Index Fragmentation/Identity Property

  • Index fragmentation can be high because the fillfactor is set to 100% correct?

    I had dealt with system where they have very wide cluster keys (I am not allowed to change them) :(. Anyhow all indexes were set to 100% fill factor I changed the fill factor to 75% and I have not have had major fragmentation. I only have to reorganize once a week and since implementing fill factor have not had to rebuild yet. Fragmentation has never gone above 5% in one week to far, before that it was going up to 40%+. :ermm:

    Thanks...

    [font="Arial"]---

    Mohit K. Gupta, MCITP: Database Administrator (2005), My Blog, Twitter: @SQLCAN[/url].
    Microsoft FTE - SQL Server PFE

    * Some time its the search that counts, not the finding...
    * I didn't think so, but if I was wrong, I was wrong. I'd rather do something, and make a mistake than be frightened and be doing nothing. :smooooth:[/font]

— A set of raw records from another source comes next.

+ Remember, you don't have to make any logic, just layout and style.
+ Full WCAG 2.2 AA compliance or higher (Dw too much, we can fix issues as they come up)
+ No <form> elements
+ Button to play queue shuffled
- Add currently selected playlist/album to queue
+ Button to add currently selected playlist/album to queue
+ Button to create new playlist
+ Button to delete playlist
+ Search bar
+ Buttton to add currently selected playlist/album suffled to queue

    How to ask for help .. Read Best Practices here[/url].

  • Mohit (3/11/2009)


    Index fragmentation can be high because the fillfactor is set to 100% correct?

    I had dealt with system where they have very wide cluster keys (I am not allowed to change them) :(. Anyhow all indexes were set to 100% fill factor I changed the fill factor to 75% and I have not have had major fragmentation. I only have to reorganize once a week and since implementing fill factor have not had to rebuild yet. Fragmentation has never gone above 5% in one week to far, before that it was going up to 40%+. :ermm:

    Thanks...

    We have a table with an index on Customer Surname. It contains hundereds of thousands or millions of rows. A small number of thousands of new customers are typically added each day.

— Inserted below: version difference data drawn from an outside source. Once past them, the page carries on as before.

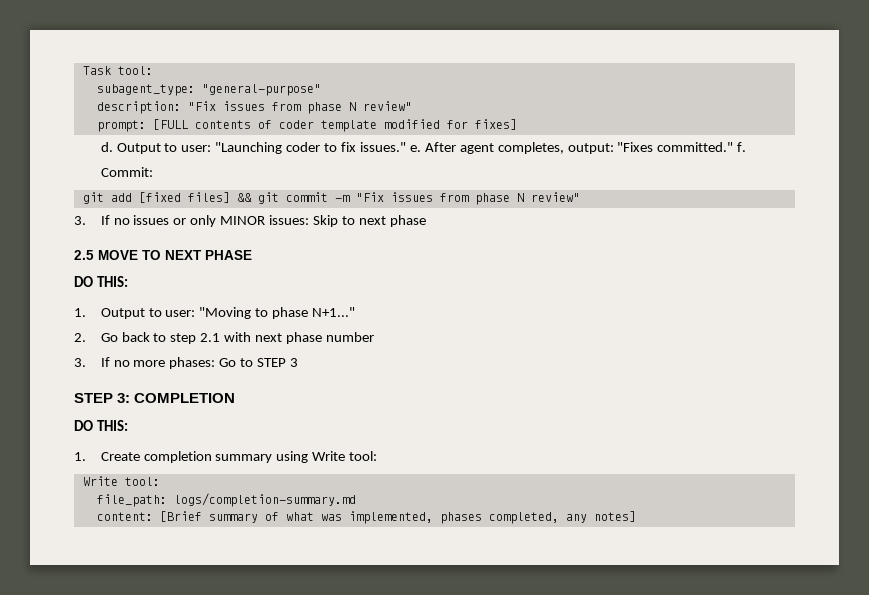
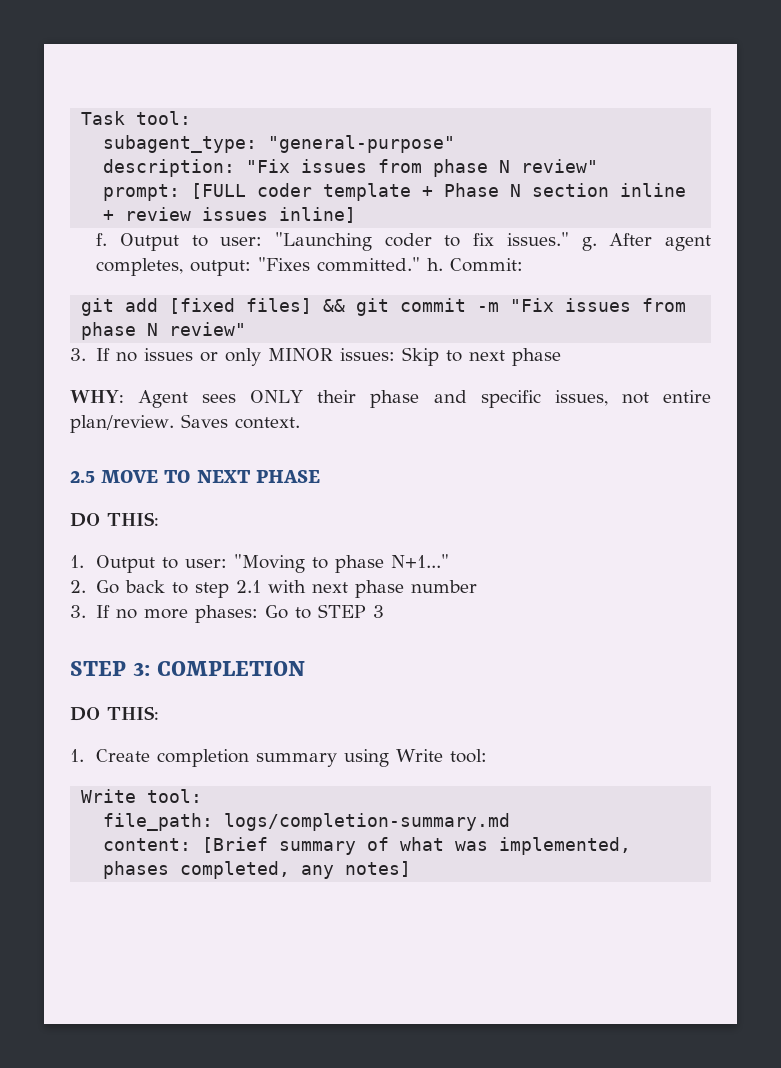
- prompt: [FULL contents of coder template modified for fixes]
- d.
+ prompt: [FULL coder template + Phase N section inline + review issues inline]
+ f.
- Output to user: "Launching coder to fix issues." e.
+ Output to user: "Launching coder to fix issues." g.
- After agent completes, output: "Fixes committed." f.
+ After agent completes, output: "Fixes committed." h.
+ WHY: Agent sees ONLY their phase and specific issues, not entire plan/review. Saves context.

    In production running, with a fill factor or 100% it took 5 hours to reach 40% avg_fragmentation_in_percent.

    With a fill factor of 95% the index was last rebuilt a month ago and has only reached 6% avg_fragmentation_in_percent in that time.

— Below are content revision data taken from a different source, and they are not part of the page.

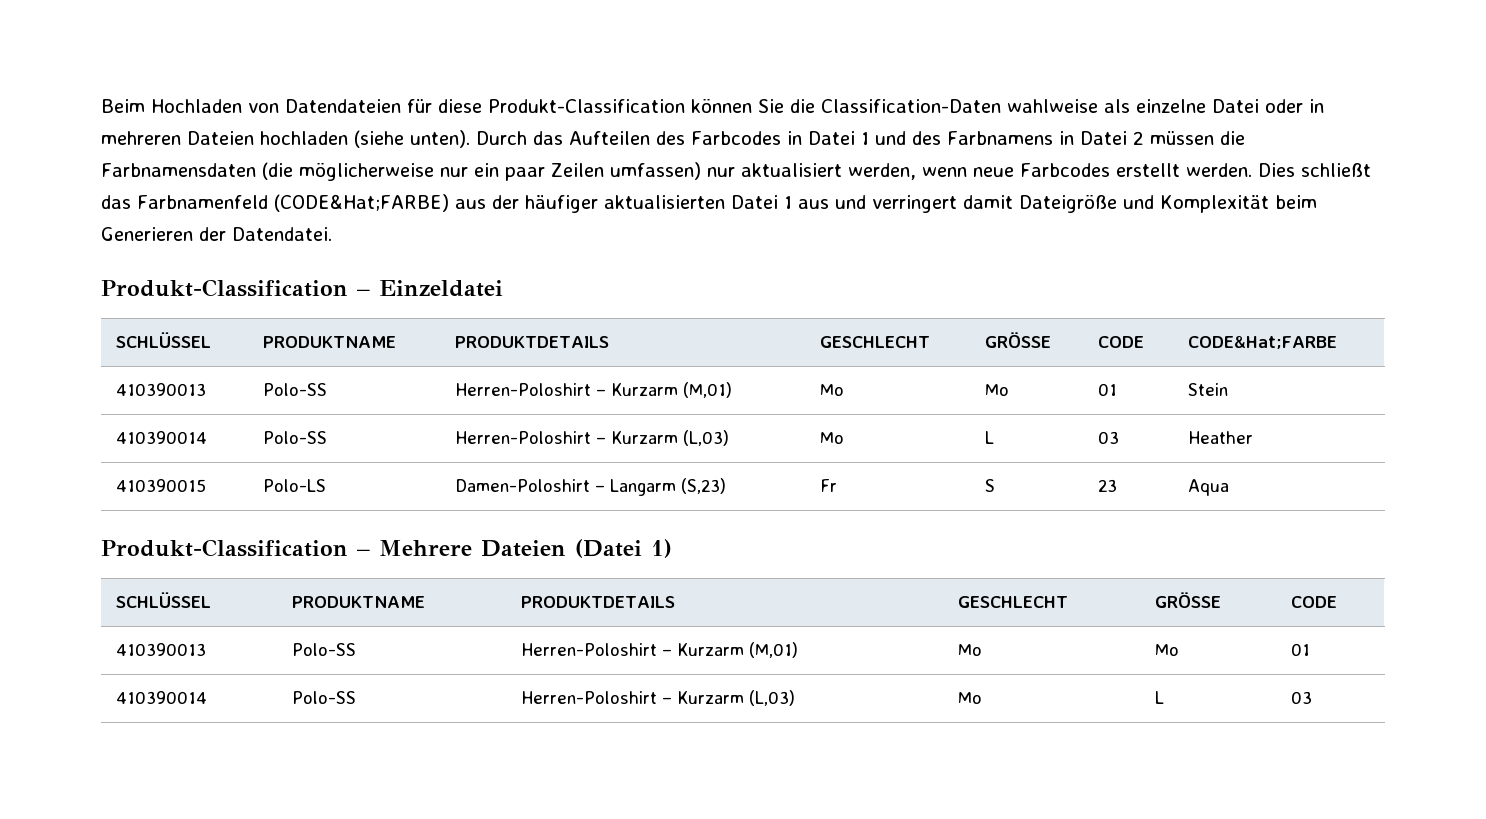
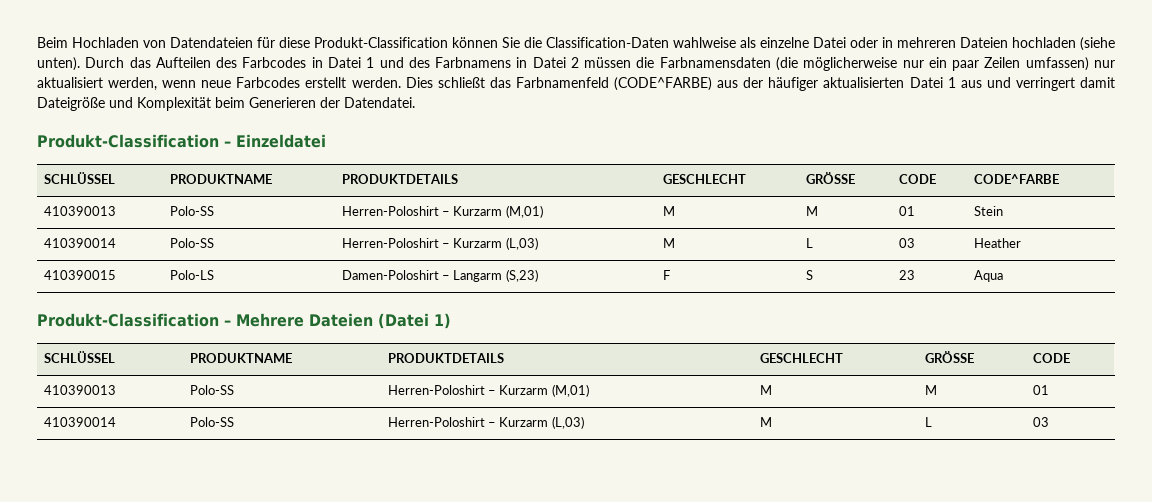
- Dies schließt das Farbnamenfeld (CODE&Hat;FARBE) aus der häufiger aktualisierten Datei 1 aus und verringert damit Dateigröße und Komplexität beim Generieren der Datendatei.
+ Dies schließt das Farbnamenfeld (CODE^FARBE) aus der häufiger aktualisierten Datei 1 aus und verringert damit Dateigröße und Komplexität beim Generieren der Datendatei.
- SCHLÜSSEL | PRODUKTNAME | PRODUKTDETAILS | GESCHLECHT | GRÖSSE | CODE | CODE&Hat;FARBE
- 410390013 | Polo-SS | Herren-Poloshirt – Kurzarm (M,01) | Mo | Mo | 01 | Stein
+ SCHLÜSSEL | PRODUKTNAME | PRODUKTDETAILS | GESCHLECHT | GRÖSSE | CODE | CODE^FARBE
+ 410390013 | Polo-SS | Herren-Poloshirt – Kurzarm (M,01) | M | M | 01 | Stein
- 410390014 | Polo-SS | Herren-Poloshirt – Kurzarm (L,03) | Mo | L | 03 | Heather
+ 410390014 | Polo-SS | Herren-Poloshirt – Kurzarm (L,03) | M | L | 03 | Heather
- 410390015 | Polo-LS | Damen-Poloshirt – Langarm (S,23) | Fr | S | 23 | Aqua
+ 410390015 | Polo-LS | Damen-Poloshirt – Langarm (S,23) | F | S | 23 | Aqua
  Produkt-Classification – Mehrere Dateien (Datei 1)
  SCHLÜSSEL | PRODUKTNAME | PRODUKTDETAILS | GESCHLECHT | GRÖSSE | CODE
- 410390013 | Polo-SS | Herren-Poloshirt – Kurzarm (M,01) | Mo | Mo | 01
- 410390014 | Polo-SS | Herren-Poloshirt – Kurzarm (L,03) | Mo | L | 03
+ 410390013 | Polo-SS | Herren-Poloshirt – Kurzarm (M,01) | M | M | 01
+ 410390014 | Polo-SS | Herren-Poloshirt – Kurzarm (L,03) | M | L | 03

    The same database is implemented for a number of clients and the results are consistent.

    Although we know the theoretical effect of a fill factor that is too high I was surprised by level of impact this actually has in the real world.

    .

  • Dave Mason (3/10/2009)


    GilaMonster (3/10/2009)


    Dave Mason (3/10/2009)


    Oh, as far as the fragmentation threshold goes, it was 3% (or more) this morning. Prior to that, it was 5%.

    I wouldn't worry until it reaches 25-30. Fragmentation's mainly an issue with range scans, not seeks. If many of your queries do full table scans or large range scans, then maybe worry.

    What's the schema of this table, and what does a typical row look like before and after one of those 200 updates?

    Are you sure there's no shrink job anywhere? If you use maintenance plans, check that they don't have the 'release unused space' task.

    Normally, I wouldn't worry about the fragmentation until it reaches 15% (seems like I read about that threshold in some MS documentation somewhere). My performance barometer is a stored proc used for searches run from our main application. Most of the time, it runs in 5 ms or less. Sometimes, the main application has timeout exceptions. When I run a trace, I can see the Duration, Reads, and CPU spike. At that point, I'll rebuild the indexes manually. Afterwards, the application time outs cease and things return to normal. I've also tried updating statistics instead of rebuilding indexes, but the results are mixed.

    As for shrinking the db, it's a fairly new instance of Sql Server 2005. There are no maintenance plans. The only Sql jobs were created by me. I suppose there could be some rogue process doing the shrinking (for instance, a Windows scheduled task on a different machine).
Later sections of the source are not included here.